Have you done this a few times?  You could easily have a very large
and bloated table if you do this several times in a row.  That would
explain the slow performance.  If you're going to do a lot of updates
without where clauses on large tables, you'll need to run a vacuum
right afterwards to clean things up.

I see that you included a lot about your machine, but you didn't
include any specs on your disk subsystem.  When it comes to update
speed, the disk subsystem is probably the most important part.

Note also that Windows is still not the preferred platform for
postgresql from a performance perspective (actually, the only database
where that's true is MS-SQL really).

Have you run any benchmarks on your disk subsystem to see how fast it is?

Re: Update table performance

От

Alan Hodgson

Дата:

07 августа 2007 г., 16:03:59

On Tuesday 07 August 2007 05:58, Mark Makarowsky
<bedrockconstruction@yahoo.com> wrote:
> I have a table with 4,889,820 records in it.  The
> table also has 47 fields.  I'm having problems with
> update performance.  Just as a test, I issued the
> following update:
>
> update valley set test='this is a test'
>
> This took 905641 ms.  Isn't that kind of slow?

PostgreSQL has to write a full new version of every row that gets updated.
Updates are, therefore, relatively slow.

I'm guessing you're doing this on a single SATA drive, too, which probably
doesn't help.

--
"If a nation values anything more than freedom, it will lose its freedom;
and the irony of it is that if it is comfort or money that it values more,
it will lose that too." -- Somerset Maugham, Author

Re: Update table performance

От

Decibel!

Дата:

07 августа 2007 г., 18:00:02

On Tue, Aug 07, 2007 at 02:33:19PM +0100, Richard Huxton wrote:
> Mark Makarowsky wrote:
> >I have a table with 4,889,820 records in it.  The
> >table also has 47 fields.  I'm having problems with
> >update performance.  Just as a test, I issued the
> >following update:
> >
> >update valley set test='this is a test'
> >
> >This took 905641 ms.  Isn't that kind of slow?
>
> The limiting factor here will be how fast you can write to your disk.

Well, very possibly how fast you can read, too.

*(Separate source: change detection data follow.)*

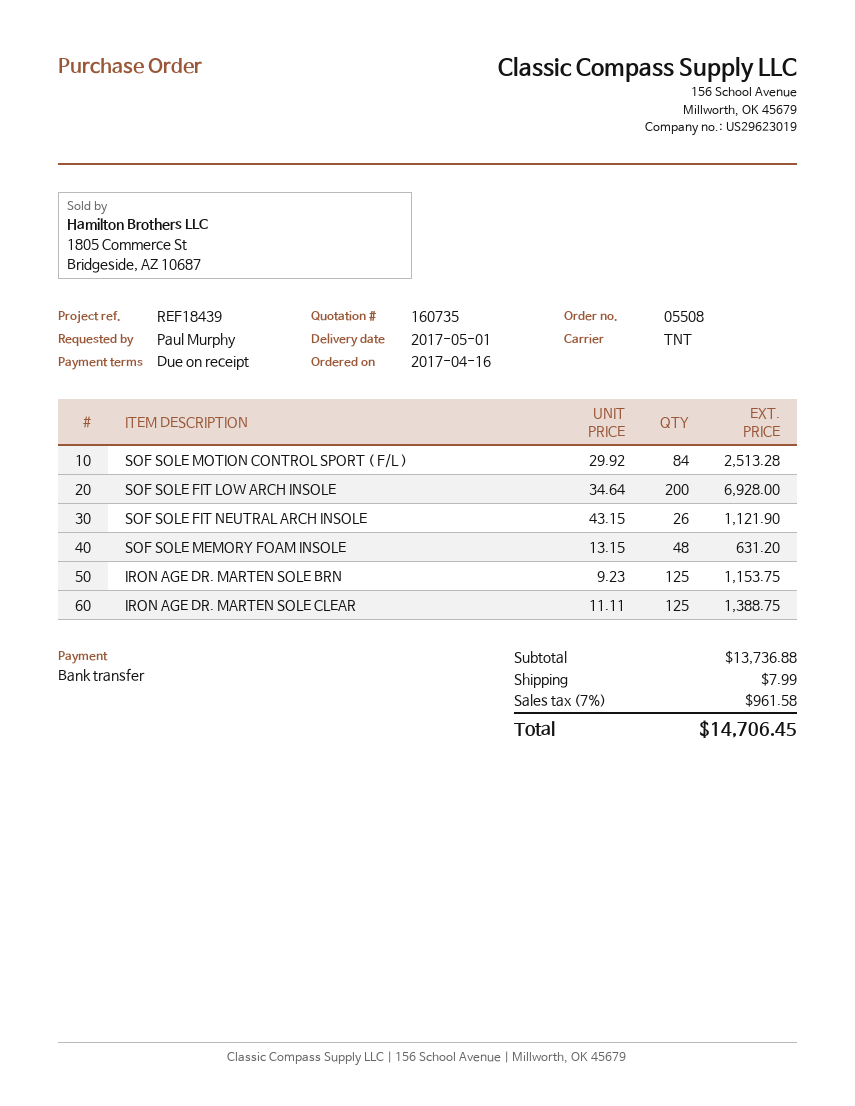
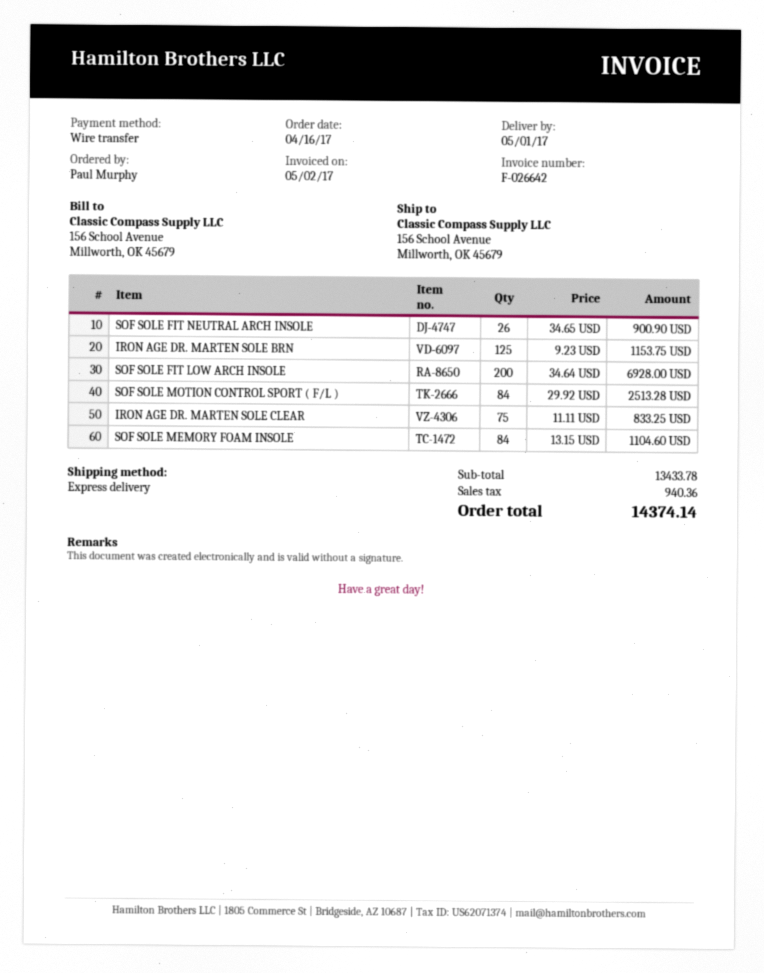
shipping method: TNT -> express
SOF SOLE FIT NEUTRAL ARCH INSOLE: 26 x 43.15 = 1121.90 -> 26 x 34.65 = 900.90
SOF SOLE MEMORY FOAM INSOLE: 48 x 13.15 = 631.20 -> 84 x 13.15 = 1104.60
IRON AGE DR. MARTEN SOLE CLEAR: 125 x 11.11 = 1388.75 -> 75 x 11.11 = 833.25
subtotal: 13736.88 -> 13433.78
shipping: 7.99 -> none
tax: 961.58 -> 940.36
total: 14706.45 -> 14374.14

Using your assumption of
1k per row, 5M rows means 5G of data, which might well not fit in
memory. And if the entire table's been updated just once before, even
with vacuuming you're now at 10G of data.
--
Decibel!, aka Jim Nasby                        decibel@decibel.org
EnterpriseDB      http://enterprisedb.com      512.569.9461 (cell)

Вложения

msg-22763-27855.dat

Re: Update table performance

От

Chris Browne

Дата:

07 августа 2007 г., 18:03:31

bedrockconstruction@yahoo.com (Mark Makarowsky) writes:
> I have a table with 4,889,820 records in it.  The
> table also has 47 fields.  I'm having problems with
> update performance.  Just as a test, I issued the
> following update:
>
> update valley set test='this is a test'
>
> This took 905641 ms.  Isn't that kind of slow?  There
> aren't any indexes, triggers, constraints or anything
> on this table.  The version of Postgres is "PostgreSQL
> 8.2.4 on i686-pc-mingw32, compiled by GCC gcc.exe
> (GCC) 3.4.2 (mingw-special)".  The operating
> environment is Windows 2003 Standard Edition w/service
> pack 2.  It is 2.20 Ghz with 1.0 GB of RAM.  Here is
> the results from Explain:
>
> "Seq Scan on valley  (cost=0.00..1034083.57
> rows=4897257 width=601)"
>
> Here are the settings in the postgresql.conf.  Any
> ideas or is this the expected speed?

Hmm.

- You asked to update 4,889,820 records.

- It's a table consisting of 8.5GB of data (based on the cost info)

For this to take 15 minutes doesn't seem particularly outrageous.
--
output = ("cbbrowne" "@" "acm.org")
http://cbbrowne.com/info/oses.html
Rules of the Evil Overlord #65.  "If I must have computer systems with
publically available  terminals, the maps  they display of  my complex
will have  a room clearly marked  as the Main Control  Room. That room
will be  the Execution Chamber. The  actual main control  room will be
marked as Sewage Overflow Containment." <http://www.eviloverlord.com/>

Re: Update table performance

От

"Scott Marlowe"

Дата:

07 августа 2007 г., 19:36:24

On 8/7/07, Decibel! <decibel@decibel.org> wrote:
> On Tue, Aug 07, 2007 at 02:33:19PM +0100, Richard Huxton wrote:
> > Mark Makarowsky wrote:
> > >I have a table with 4,889,820 records in it.  The
> > >table also has 47 fields.  I'm having problems with
> > >update performance.  Just as a test, I issued the
> > >following update:
> > >
> > >update valley set test='this is a test'
> > >
> > >This took 905641 ms.  Isn't that kind of slow?
> >
> > The limiting factor here will be how fast you can write to your disk.
>
> Well, very possibly how fast you can read, too. Using your assumption of
> 1k per row, 5M rows means 5G of data, which might well not fit in
> memory. And if the entire table's been updated just once before, even
> with vacuuming you're now at 10G of data.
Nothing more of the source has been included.